Изредка отгрызая от бутербродов мизерные кусочки и запивая их стремительно остывающим кофе.
«Таня. Любимые мои Лара и Поля. Если сейчас вы это читаете, значит со мной не все ладно. В лучшем случае, я в тюрьме или в больнице. В худшем… Не будем об этом. Но, что бы там ни случилось и каким бы мерзким все ни казалось, примите это, как перст судьбы, указующий вам путь вперед. А обо мне можете просто забыть. Я не буду на вас за это в обиде…»
Я не желал ни в чем исповедоваться. И не стаи этого делать, напустив как можно больше тумана в неподражаемую по сумбурности изложения сказку о секретной спецслужбе, про которую я, даже мертвый, не могу никому ничего рассказывать. Чушь! Несусветная чепуха! Я чуть не расхохотался, перечитывая ее, подробно изложенную на двух листах. Убористым почерком.
Зато все остальное было уже серьезно. Очень серьезно! Настолько серьезно, что стоило семь миллионов фунтов!
В мельчайших подробностях я изложил, как, воспользовавшись программой «Клиент — Банк», подключиться к компьютеру «Саут-Шилдс Кэфедрал Банка» и перевести все сбережения Голоблада на аккредитив одного из оффшорных фондов Гибралтара. Самым тщательным образом я зарисовал в виде стрелочек, квадратиков и надписей в них весь алгоритм операции; раскрыл три пароля и пять своих приватных ключей; описал, как легализовать все деньги и не вызвать ненужного интереса у британских акцизных чиновников. Потом несколько раз я внимательно перечитал написанное, пытаясь найти какую-нибудь ошибку. Я даже специально поставил перед собой такую задачу. Но нет, слава Богу! Не вышло! Я изложил все точно — как в отчетах о запусках «Шаттла». Скрупулезно — как в древне славянских летописях. Доходчиво — как в «Азбуке» для дебилов. Попади моя схема в руки спившегося пастуха из Удмуртии, так даже он сумел бы вытащить из «Кэфедрал Банка» деньги. Гораздо сложнее ему было бы протрезветь и отыскать в Ижевске что-нибудь вроде Интернет-клуба.

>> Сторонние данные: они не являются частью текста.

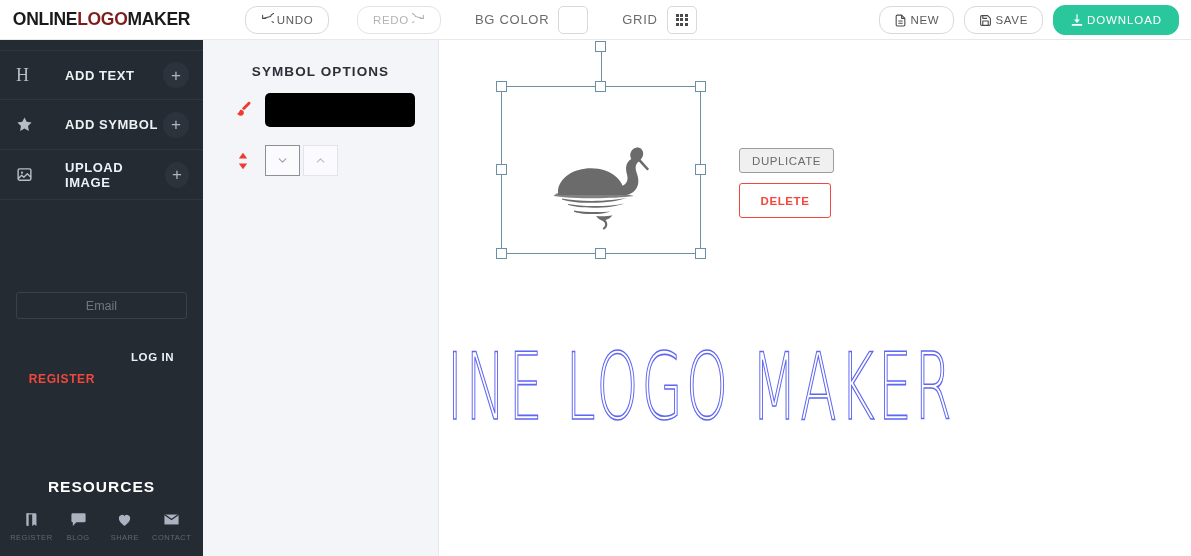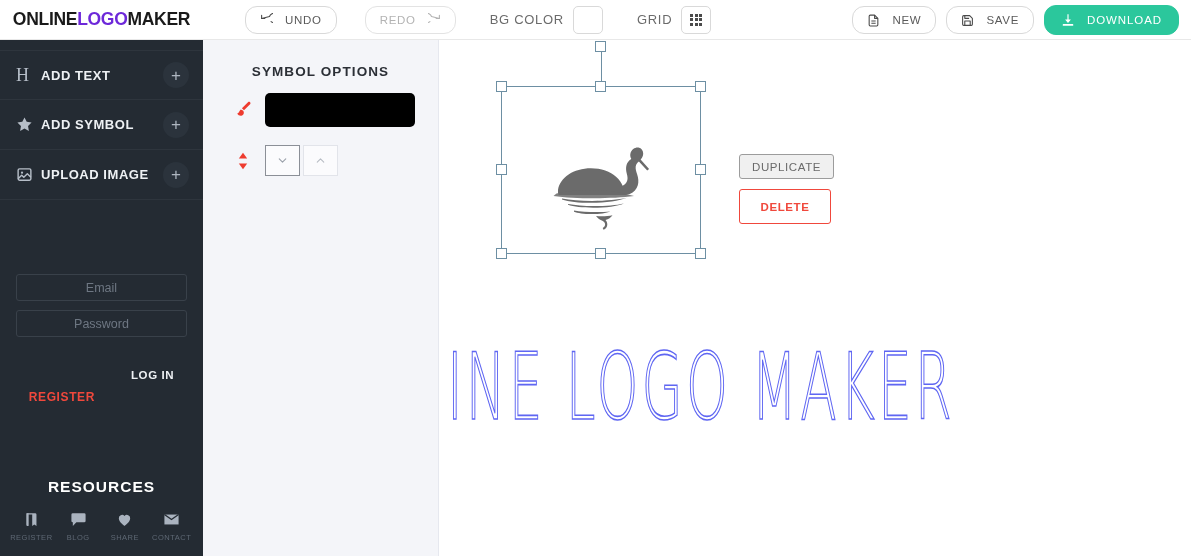--- a/index.html
+++ b/index.html
@@ -20,28 +20,28 @@
     position: relative;
   }
   .brand {
     width: 203px; flex: 0 0 203px;
     text-align: center;
     font-size: 17.5px; font-weight: bold;
     letter-spacing: -0.3px;
     color: #1a1a1a;
     white-space: nowrap;
   }
-  .brand .red { color: #6d28d9; }
+  .brand .red { color: #7f1d1d; }
 
   .hdr-left { display: flex; align-items: center; gap: 0; margin-left: 42px; }
   .hdr-right { position: absolute; right: 12px; top: 0; height: 40px; display: flex; align-items: center; gap: 10px; }
 
   .btn {
     display: inline-flex; align-items: center; justify-content: center;
-    gap: 12px;
+    gap: 3px;
     height: 28px;
     padding: 0 14px;
     border: 1px solid #d9d9d9;
     border-radius: 12px;
     background: #ffffff;
     font-size: 11.5px;
     letter-spacing: 0.7px;
     color: #5a5a5a;
     white-space: nowrap;
     cursor: pointer;
@@ -98,20 +98,21 @@
     width: 22px; flex: 0 0 22px; display: flex; align-items: center; justify-content: flex-start;
     color: #9aa4b0;
   }
   .side-ico .hglyph {
     font-family: "Liberation Serif", serif; font-size: 18px; color: #b6bec8; line-height: 1;
   }
   .side-label {
     flex: 1 1 auto;
     color: #eef1f4; font-size: 13px; font-weight: bold; letter-spacing: 0.55px;
     padding-left: 3px;
+    margin-left: 24px;
   }
   .plus-btn {
     width: 26px; height: 26px; border-radius: 50%;
     background: #2b333c;
     display: flex; align-items: center; justify-content: center;
     color: #aeb6c0; font-size: 17px; line-height: 1; font-weight: 300;
     cursor: pointer;
   }
 
   .side-spacer { flex: 1 1 auto; }
@@ -188,21 +189,21 @@
   .h-bl { left: -6px; bottom: -6px; }
   .h-bc { left: 50%; margin-left: -6px; bottom: -6px; }
   .h-br { right: -6px; bottom: -6px; }
   .rot-line {
     position: absolute; left: 50%; top: -40px; width: 1px; height: 40px; background: #6d8fa3;
   }
   .h-rot { left: 50%; margin-left: -6px; top: -46px; }
 
   .swan { position: absolute; left: 40px; top: 50px; width: 130px; color: #6b6b6b; }
 
-  .obj-actions { position: absolute; left: 300px; top: 114px; display: flex; flex-direction: column; gap: 10px; align-items: flex-start; }
+  .obj-actions { position: absolute; left: 300px; top: 108px; display: flex; flex-direction: column; gap: 10px; align-items: flex-start; }
   .btn-duplicate {
     min-width: 92px; height: 25px; padding: 0 12px;
     background: #f0f0f0; border: 1px solid #9c9c9c; border-radius: 3px;
     color: #6a6a6a; font-size: 11.5px; letter-spacing: 0.6px;
     display: flex; align-items: center; justify-content: center; cursor: pointer;
   }
   .btn-delete {
     min-width: 92px; height: 35px; padding: 0 12px;
     background: #ffffff; border: 1px solid #f0483c; border-radius: 3px;
     color: #f0483c; font-size: 11.5px; font-weight: bold; letter-spacing: 0.6px;
@@ -346,21 +347,20 @@
           </span>
           <span class="side-label">UPLOAD IMAGE</span>
           <span class="plus-btn">+</span>
         </div>
       </div>
 
       <div class="side-spacer"></div>
 
       <div class="auth">
         <input class="auth-input" type="text" placeholder="Email" style="">
-        <input class="auth-input" type="password" placeholder="Password" style="">
         <div class="auth-links">
           <span class="link-register">REGISTER</span>
           <span class="link-login">LOG IN</span>
         </div>
       </div>
 
       <div class="side-spacer"></div>
 
       <div class="resources">
         <div class="res-title">RESOURCES</div>

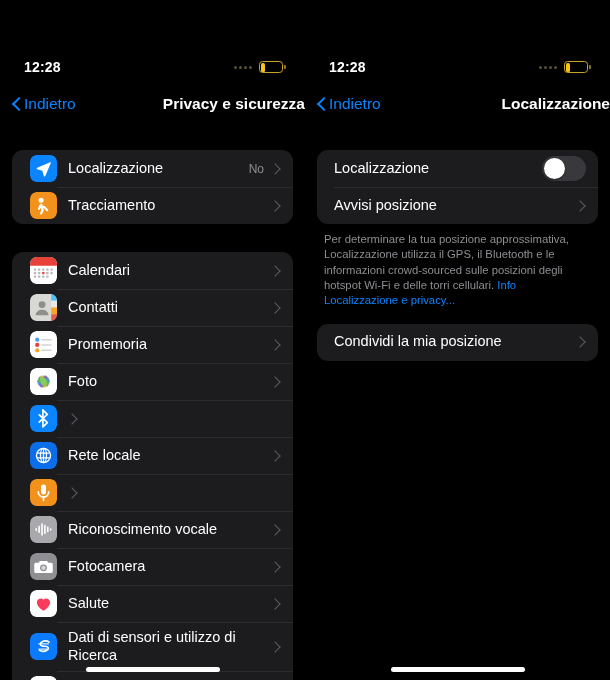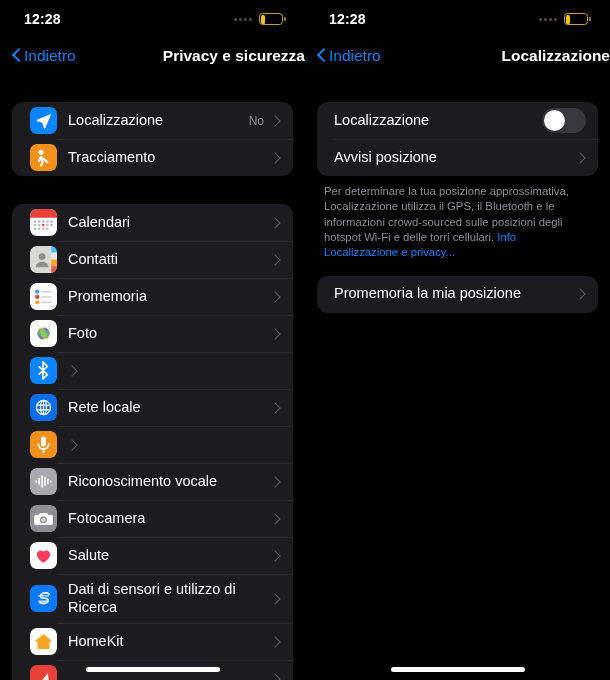--- a/index.html
+++ b/index.html
@@ -9,21 +9,21 @@
     -webkit-font-smoothing:antialiased; overflow:hidden;
   }
   .screens{ display:flex; width:610px; height:680px; }
   .phone{ width:305px; height:680px; position:relative; background:#000; overflow:hidden; }
   .phone.left{ }
   .phone.right{ }
 
   
   .statusbar{
     height:38px; display:flex; align-items:center;
-    justify-content:space-between; padding:0 22px 0 24px;
+    justify-content:space-between; padding:0 22px 0 24px;margin-top:48px;
   }
   .status-time{ font-size:14px; font-weight:bold; color:#fff; letter-spacing:.2px; }
   .status-right{ display:flex; align-items:center; gap:5px; }
   .sig-dots{ display:flex; gap:2px; align-items:center; margin-right:2px; }
   .sig-dots i{ width:3px; height:3px; border-radius:50%; background:#5a5038; display:block; }
   .batt{ position:relative; width:24px; height:12px; }
   .batt .shell{
     position:absolute; inset:0; border:1px solid #c8a22a; border-radius:3.5px;
   }
   .batt .tip{
@@ -33,21 +33,21 @@
   .batt .fill{
     position:absolute; left:1.5px; top:1.5px; bottom:1.5px; width:4px;
     background:#f5c518; border-radius:1.5px;
   }
 
   
   .navbar{
     height:36px; display:flex; align-items:center; position:relative; padding:0 10px;
   }
   .back{
-    display:flex; align-items:flex-start; gap:3px; color:#0a84ff;
+    display:flex; align-items:center; gap:3px; color:#0a84ff;
     font-size:15.5px; cursor:pointer; padding-left:2px;
   }
   .back .chev{
     width:9px; height:16px; position:relative; flex:none;
   }
   .back .chev:before{
     content:""; position:absolute; left:2px; top:2.5px;
     width:8px; height:8px; border-left:2.1px solid #0a84ff; border-bottom:2.1px solid #0a84ff;
     transform:rotate(45deg);
   }
@@ -426,21 +426,21 @@
     </div>
 
     <div class="footnote">
       <span>Per determinare la tua posizione approssimativa, Localizzazione utilizza il GPS, il Bluetooth e le informazioni crowd-sourced sulle posizioni degli hotspot Wi-Fi e delle torri cellulari. </span><a href="#">Info Localizzazione e privacy...</a>
     </div>
 
     <div class="gap"></div>
 
     <div class="card">
       <div class="prow">
-        <span class="label">Promemoria la mia posizione</span>
+        <span class="label">Condividi la mia posizione</span>
         <span class="chev-r"></span>
       </div>
     </div>
 
     <div class="home-ind"></div>
   </div>
 
 </div>
 
 </body></html>

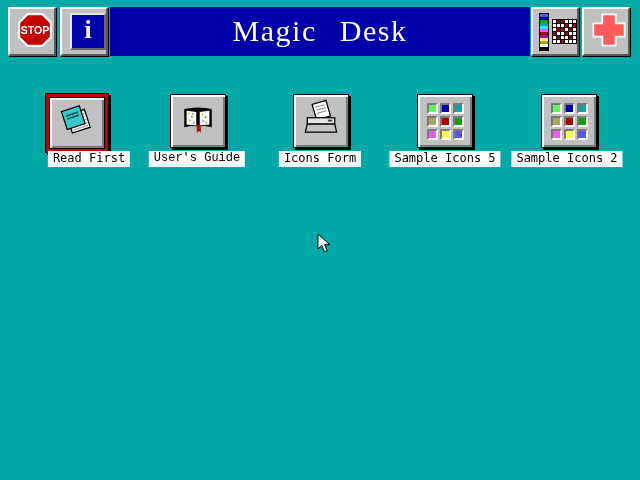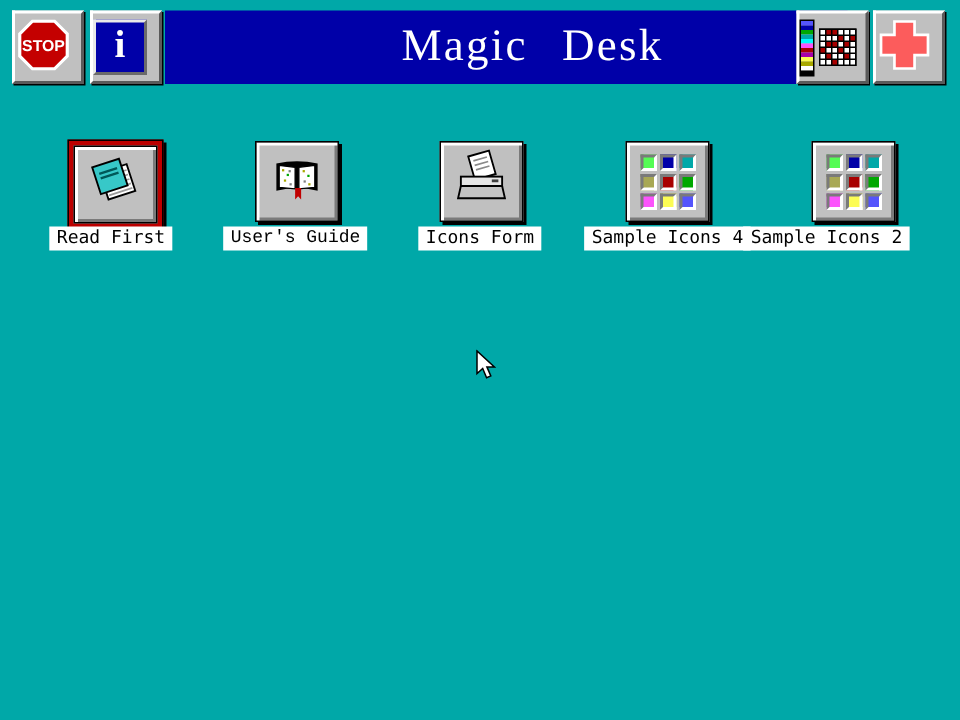--- a/index.html
+++ b/index.html
@@ -8,32 +8,31 @@
     background:#00A8A8; overflow:hidden;
     font-family:"DejaVu Sans Mono", monospace;
   }
   
   .tb-btn {
     position:absolute; top:7px; width:48px; height:49px;
     background:#C0C0C0;
     border:2px solid; border-color:#FFFFFF #5A5A5A #5A5A5A #FFFFFF;
     box-shadow:1px 1px 0 #000000;
     box-sizing:border-box;
-    display:flex; align-items:center; justify-content:flex-start;
+    display:flex; align-items:center; justify-content:flex-end;
     padding:0;
   }
   #btn-stop    { left:8px;  }
   #btn-info    { left:60px; }
   #btn-palette { left:531px;}
   #btn-help    { left:582px;}
 
   #titlebar {
     position:absolute; left:110px; top:7px; width:420px; height:49px;
     background:#0000A8;
-    padding-left:35px;
   }
   #titlebar .title-text {
     display:block; width:100%; height:100%;
     color:#FFFFFF; text-align:center; line-height:48px;
     font-family:"Liberation Serif", serif;
     font-size:30px; letter-spacing:1.5px; word-spacing:14px;
     white-space:nowrap;
   }
 
   
@@ -89,25 +88,25 @@
     display:flex; align-items:center; justify-content:center;
   }
 
   
   .icon-label {
     position:absolute; top:151px; transform:translateX(-50%);
     background:#FFFFFF; color:#000000;
     font-family:"DejaVu Sans Mono", monospace; font-size:12px;
     line-height:13px; padding:1px 5px 2px 5px; white-space:nowrap;
   }
-  #label-readfirst  { left:74px;  }
+  #label-readfirst  { left:89px;  }
   #label-usersguide { left:197px;font-family:Liberation Mono, monospace; }
   #label-orderform  { left:320px; }
   #label-sample1    { left:445px; }
-  #label-sample2    { left:551px; }
+  #label-sample2    { left:567px; }
 
   
   .mini-grid {
     display:grid; grid-template-columns:repeat(3,11px);
     grid-auto-rows:11px; gap:2px;
   }
   .mini-cell {
     box-sizing:border-box; width:11px; height:11px;
     border:2px solid; border-color:#7A7A7A #FFFFFF #FFFFFF #7A7A7A;
     background:#C0C0C0;
@@ -276,21 +275,21 @@
       <span class="mini-cell" style="background: rgb(0, 168, 0);"></span>
       <span class="mini-cell" style="background: rgb(252, 84, 252);"></span>
       <span class="mini-cell" style="background: rgb(252, 252, 84);"></span>
       <span class="mini-cell" style="background: rgb(84, 84, 252);"></span>
     </span>
   </div>
 
   <span class="icon-label" id="label-readfirst">Read First</span>
   <span class="icon-label" id="label-usersguide">User's Guide</span>
   <span class="icon-label" id="label-orderform">Icons Form</span>
-  <span class="icon-label" id="label-sample1">Sample Icons 4</span>
+  <span class="icon-label" id="label-sample1">Sample Icons 5</span>
   <span class="icon-label" id="label-sample2">Sample Icons 2</span>
 
   <span id="cursor">
     <svg width="14" height="21" viewBox="0 0 14 21">
       <path d="M1 1 L1 16 L4.8 12.6 L7.4 18.8 L10.2 17.6 L7.6 11.6 L12.6 11.6 Z" fill="#FFFFFF" stroke="#000000" stroke-width="1"></path>
     </svg>
   </span>
 
 </div>
 

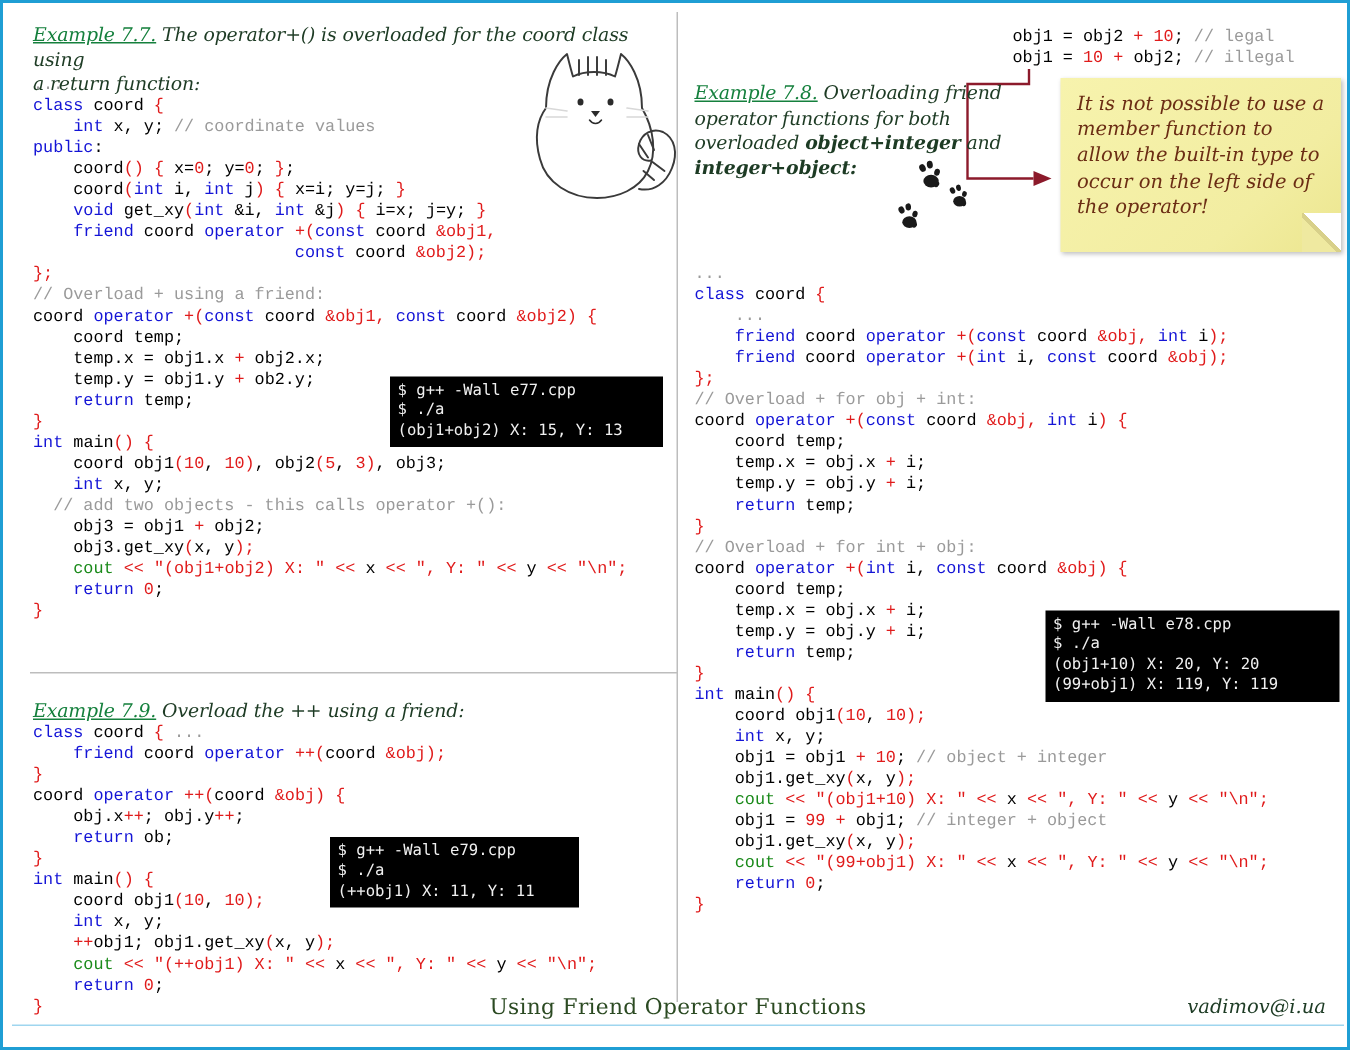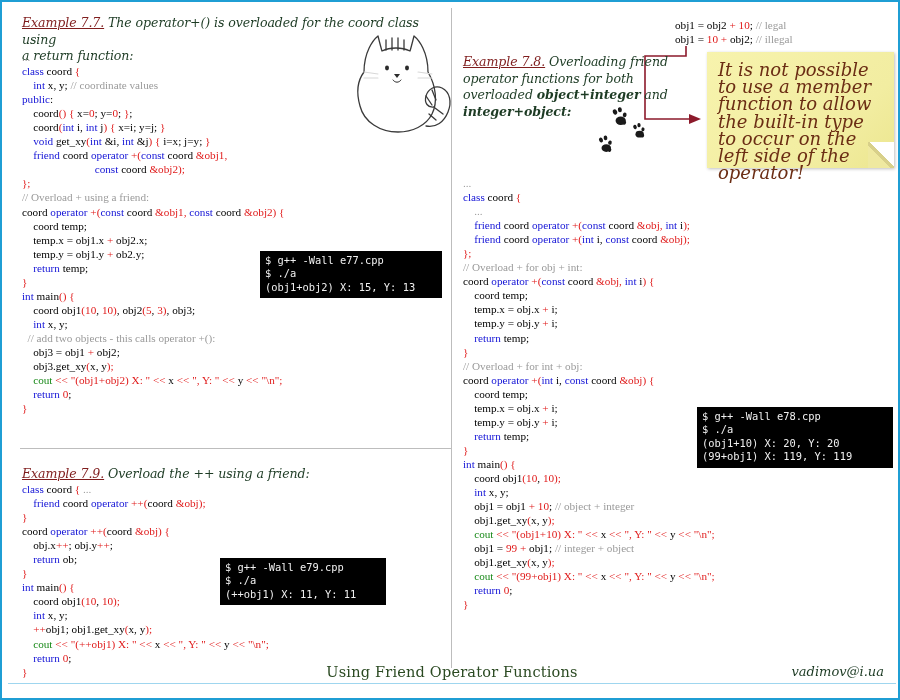--- a/index.html
+++ b/index.html
@@ -40,25 +40,25 @@
     font-family:"DejaVu Serif", serif;
     font-style:italic;
     font-size:12.6px;
     line-height:16.5px;
     color:#1d3b24;
     letter-spacing:-0.1px;
   }
   .prose b{font-weight:bold;font-style:italic;margin-top:46px;}
   .ex-label{
     text-decoration:underline;
-    color:#7f1d1d;
+    color:#15803d;
   }
   
   .code{
-    font-family:Liberation Serif, serif;
+    font-family:Liberation Mono, monospace;
     font-size:11.2px;
     line-height:14.05px;
     white-space:pre;
     color:#000000;
   }
   .k{color:#1414d6;}      
   .r{color:#e01b1b;}      
   .c{color:#9a9a9a;}      
   .s{color:#1a8a1a;}      
   .b{color:#000000;}
@@ -76,21 +76,21 @@
   }
   
   .note{
     position:absolute;
     background:linear-gradient(135deg,#f7f3ad 0%,#f2eda1 70%,#ece68f 100%);
     box-shadow:1px 1px 3px rgba(0,0,0,.25);
   }
   .note .note-text{
     font-family:"DejaVu Serif", serif;
     font-style:italic;
-    font-size:18px;
+    font-size:13px;
     line-height:17.2px;
     color:#6b2d14;
     padding:9px 10px 0 11px;
     display:block;
   }
   .note .curl{
     position:absolute;right:0;bottom:0;width:26px;height:26px;
     background:linear-gradient(225deg,#ffffff 0 48%,#d8d08a 48% 56%,#efe9a0 56%);
   }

«…И последнее, что очень прошу вас сделать. В квартире, которую я снимал, осталась собака. Таня помнит — это тот стаффордшир, которого я подобрал на Валерином огороде. Его зовут Бакс. Он послушный и добрый. И почти идеально воспитан. Но погибнет, если не заберете его к себе…»
Я записал адрес и объяснил, как отключить сигнализацию. А в качестве постскриптума разродился еще двумя строчками: «На кухне во встроенном шкафчике найдешь бумажный пакет из-под муки. В нем для вас упакован подарок — кое-какие деньжата на первое время». В пакете из-под муки лежало больше ста тысяч долларов из той посылки, что я получил через камеру хранения на Варшавском вокзале.
Я еще раз просмотрел послание, составленное на четырех листах. Вроде бы, все хорошо. Ничего не забыл. Правда, грешу ошибками в пунктуации, но это дело десятое. На это можно и наплевать.